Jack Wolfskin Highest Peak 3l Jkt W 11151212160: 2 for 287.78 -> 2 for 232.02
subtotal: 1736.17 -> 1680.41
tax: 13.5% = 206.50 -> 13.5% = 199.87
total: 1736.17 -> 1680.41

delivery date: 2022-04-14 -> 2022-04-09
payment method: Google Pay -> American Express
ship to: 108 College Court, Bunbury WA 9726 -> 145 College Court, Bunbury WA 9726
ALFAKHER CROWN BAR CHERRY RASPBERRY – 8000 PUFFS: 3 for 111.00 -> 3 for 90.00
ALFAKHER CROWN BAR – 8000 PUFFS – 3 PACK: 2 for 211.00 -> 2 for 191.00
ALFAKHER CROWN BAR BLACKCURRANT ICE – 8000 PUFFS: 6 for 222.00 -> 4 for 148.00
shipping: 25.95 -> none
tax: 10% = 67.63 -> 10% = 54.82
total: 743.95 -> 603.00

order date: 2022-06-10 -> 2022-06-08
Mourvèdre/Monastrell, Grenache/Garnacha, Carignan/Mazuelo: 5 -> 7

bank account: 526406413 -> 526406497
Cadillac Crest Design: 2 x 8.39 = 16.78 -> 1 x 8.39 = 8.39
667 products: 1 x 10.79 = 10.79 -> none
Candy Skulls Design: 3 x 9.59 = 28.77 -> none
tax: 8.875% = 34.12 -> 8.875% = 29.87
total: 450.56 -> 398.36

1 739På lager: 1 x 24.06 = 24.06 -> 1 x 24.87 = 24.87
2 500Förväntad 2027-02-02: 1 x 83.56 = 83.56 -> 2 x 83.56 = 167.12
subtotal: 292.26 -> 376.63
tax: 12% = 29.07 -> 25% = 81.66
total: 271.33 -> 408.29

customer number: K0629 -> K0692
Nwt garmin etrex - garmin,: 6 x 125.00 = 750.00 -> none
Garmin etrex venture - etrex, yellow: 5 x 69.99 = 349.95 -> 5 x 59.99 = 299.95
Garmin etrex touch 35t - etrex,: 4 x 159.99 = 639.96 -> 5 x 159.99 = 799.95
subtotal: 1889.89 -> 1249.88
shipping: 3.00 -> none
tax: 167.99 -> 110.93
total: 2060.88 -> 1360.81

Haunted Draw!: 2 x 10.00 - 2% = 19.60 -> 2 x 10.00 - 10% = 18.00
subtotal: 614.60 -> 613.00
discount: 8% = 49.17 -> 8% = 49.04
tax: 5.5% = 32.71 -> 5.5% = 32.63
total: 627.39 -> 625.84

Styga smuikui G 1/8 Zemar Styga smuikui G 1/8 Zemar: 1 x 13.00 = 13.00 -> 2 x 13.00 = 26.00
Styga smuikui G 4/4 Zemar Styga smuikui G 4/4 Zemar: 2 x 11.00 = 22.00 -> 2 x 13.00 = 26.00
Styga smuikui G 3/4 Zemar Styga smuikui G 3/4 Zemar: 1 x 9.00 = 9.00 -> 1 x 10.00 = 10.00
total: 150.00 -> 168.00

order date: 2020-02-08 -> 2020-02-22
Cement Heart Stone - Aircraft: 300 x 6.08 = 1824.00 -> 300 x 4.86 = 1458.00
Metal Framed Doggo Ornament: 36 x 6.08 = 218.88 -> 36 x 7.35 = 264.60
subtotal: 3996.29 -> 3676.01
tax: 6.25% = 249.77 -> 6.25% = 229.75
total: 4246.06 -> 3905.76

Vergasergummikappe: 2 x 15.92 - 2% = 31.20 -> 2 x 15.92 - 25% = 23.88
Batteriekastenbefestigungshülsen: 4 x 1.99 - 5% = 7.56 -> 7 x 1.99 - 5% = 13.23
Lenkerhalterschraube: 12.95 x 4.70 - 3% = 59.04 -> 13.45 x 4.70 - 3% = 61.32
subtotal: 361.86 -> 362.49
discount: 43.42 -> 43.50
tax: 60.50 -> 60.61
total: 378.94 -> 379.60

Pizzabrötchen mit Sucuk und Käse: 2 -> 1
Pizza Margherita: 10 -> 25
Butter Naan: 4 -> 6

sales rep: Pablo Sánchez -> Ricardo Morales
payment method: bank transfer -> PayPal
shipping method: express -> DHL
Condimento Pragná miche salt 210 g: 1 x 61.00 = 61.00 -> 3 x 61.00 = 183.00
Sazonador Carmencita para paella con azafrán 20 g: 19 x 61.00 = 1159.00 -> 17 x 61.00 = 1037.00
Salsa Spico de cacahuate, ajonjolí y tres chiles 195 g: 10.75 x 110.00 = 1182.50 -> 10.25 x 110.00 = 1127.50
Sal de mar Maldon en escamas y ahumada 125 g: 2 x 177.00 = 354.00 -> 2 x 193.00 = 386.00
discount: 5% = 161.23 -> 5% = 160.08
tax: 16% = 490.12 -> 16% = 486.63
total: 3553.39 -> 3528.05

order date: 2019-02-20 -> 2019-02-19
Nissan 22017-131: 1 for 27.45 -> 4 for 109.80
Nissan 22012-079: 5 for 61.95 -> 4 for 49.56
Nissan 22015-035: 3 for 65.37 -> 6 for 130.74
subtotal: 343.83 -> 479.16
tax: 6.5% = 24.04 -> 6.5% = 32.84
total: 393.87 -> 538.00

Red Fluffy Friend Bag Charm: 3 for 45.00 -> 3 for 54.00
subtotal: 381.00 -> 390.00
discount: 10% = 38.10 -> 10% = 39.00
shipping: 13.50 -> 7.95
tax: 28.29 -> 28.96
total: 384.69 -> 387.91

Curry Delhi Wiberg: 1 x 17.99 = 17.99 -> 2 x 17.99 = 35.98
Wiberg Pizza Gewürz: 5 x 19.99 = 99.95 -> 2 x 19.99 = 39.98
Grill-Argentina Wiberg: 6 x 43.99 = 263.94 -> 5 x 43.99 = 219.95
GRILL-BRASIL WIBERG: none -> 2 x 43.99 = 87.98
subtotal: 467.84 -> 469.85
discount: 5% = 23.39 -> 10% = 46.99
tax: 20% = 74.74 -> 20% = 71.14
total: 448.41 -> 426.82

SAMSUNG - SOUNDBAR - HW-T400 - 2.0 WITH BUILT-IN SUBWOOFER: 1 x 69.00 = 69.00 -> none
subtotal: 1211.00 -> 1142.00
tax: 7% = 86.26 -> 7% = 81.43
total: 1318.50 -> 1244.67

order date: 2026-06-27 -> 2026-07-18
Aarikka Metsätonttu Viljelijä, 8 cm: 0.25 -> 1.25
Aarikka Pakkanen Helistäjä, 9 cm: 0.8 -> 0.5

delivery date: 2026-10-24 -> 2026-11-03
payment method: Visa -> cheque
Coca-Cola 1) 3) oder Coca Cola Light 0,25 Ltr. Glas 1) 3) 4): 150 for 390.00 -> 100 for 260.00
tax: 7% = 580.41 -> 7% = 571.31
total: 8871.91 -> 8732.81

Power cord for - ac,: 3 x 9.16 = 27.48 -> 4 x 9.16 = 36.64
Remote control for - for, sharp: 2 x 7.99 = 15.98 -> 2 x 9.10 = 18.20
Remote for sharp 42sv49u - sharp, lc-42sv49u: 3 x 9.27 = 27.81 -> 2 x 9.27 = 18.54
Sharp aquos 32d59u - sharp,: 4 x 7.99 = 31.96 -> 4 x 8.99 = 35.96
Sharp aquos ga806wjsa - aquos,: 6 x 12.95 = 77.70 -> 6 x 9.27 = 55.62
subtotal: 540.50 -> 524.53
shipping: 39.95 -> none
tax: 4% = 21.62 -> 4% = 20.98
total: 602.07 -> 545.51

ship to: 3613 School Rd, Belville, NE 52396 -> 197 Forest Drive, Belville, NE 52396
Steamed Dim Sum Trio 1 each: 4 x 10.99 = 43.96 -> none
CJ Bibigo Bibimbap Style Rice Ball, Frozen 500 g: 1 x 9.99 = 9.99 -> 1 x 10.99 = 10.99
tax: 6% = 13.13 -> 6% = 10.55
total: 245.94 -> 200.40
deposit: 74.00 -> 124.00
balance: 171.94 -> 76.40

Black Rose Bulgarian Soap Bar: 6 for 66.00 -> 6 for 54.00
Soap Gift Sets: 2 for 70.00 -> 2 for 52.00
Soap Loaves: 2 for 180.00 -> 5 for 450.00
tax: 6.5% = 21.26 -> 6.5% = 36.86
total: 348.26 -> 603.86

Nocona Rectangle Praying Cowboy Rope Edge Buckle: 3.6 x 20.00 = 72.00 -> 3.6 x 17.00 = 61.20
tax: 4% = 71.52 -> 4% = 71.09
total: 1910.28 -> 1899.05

━━━━━━━━━━━━━━━━━━━━━━━━━━━━━━

- WHAT TO PRODUCE:
Only the lines from the start of the material through the line bearing "ALFAKHER CROWN BAR CHERRY" are needed, restated exactly, with both end lines included.

- ANSWER SECTION:
Jack Wolfskin Highest Peak 3l Jkt W 11151212160: 2 for 287.78 -> 2 for 232.02
subtotal: 1736.17 -> 1680.41
tax: 13.5% = 206.50 -> 13.5% = 199.87
total: 1736.17 -> 1680.41

delivery date: 2022-04-14 -> 2022-04-09
payment method: Google Pay -> American Express
ship to: 108 College Court, Bunbury WA 9726 -> 145 College Court, Bunbury WA 9726
ALFAKHER CROWN BAR CHERRY RASPBERRY – 8000 PUFFS: 3 for 111.00 -> 3 for 90.00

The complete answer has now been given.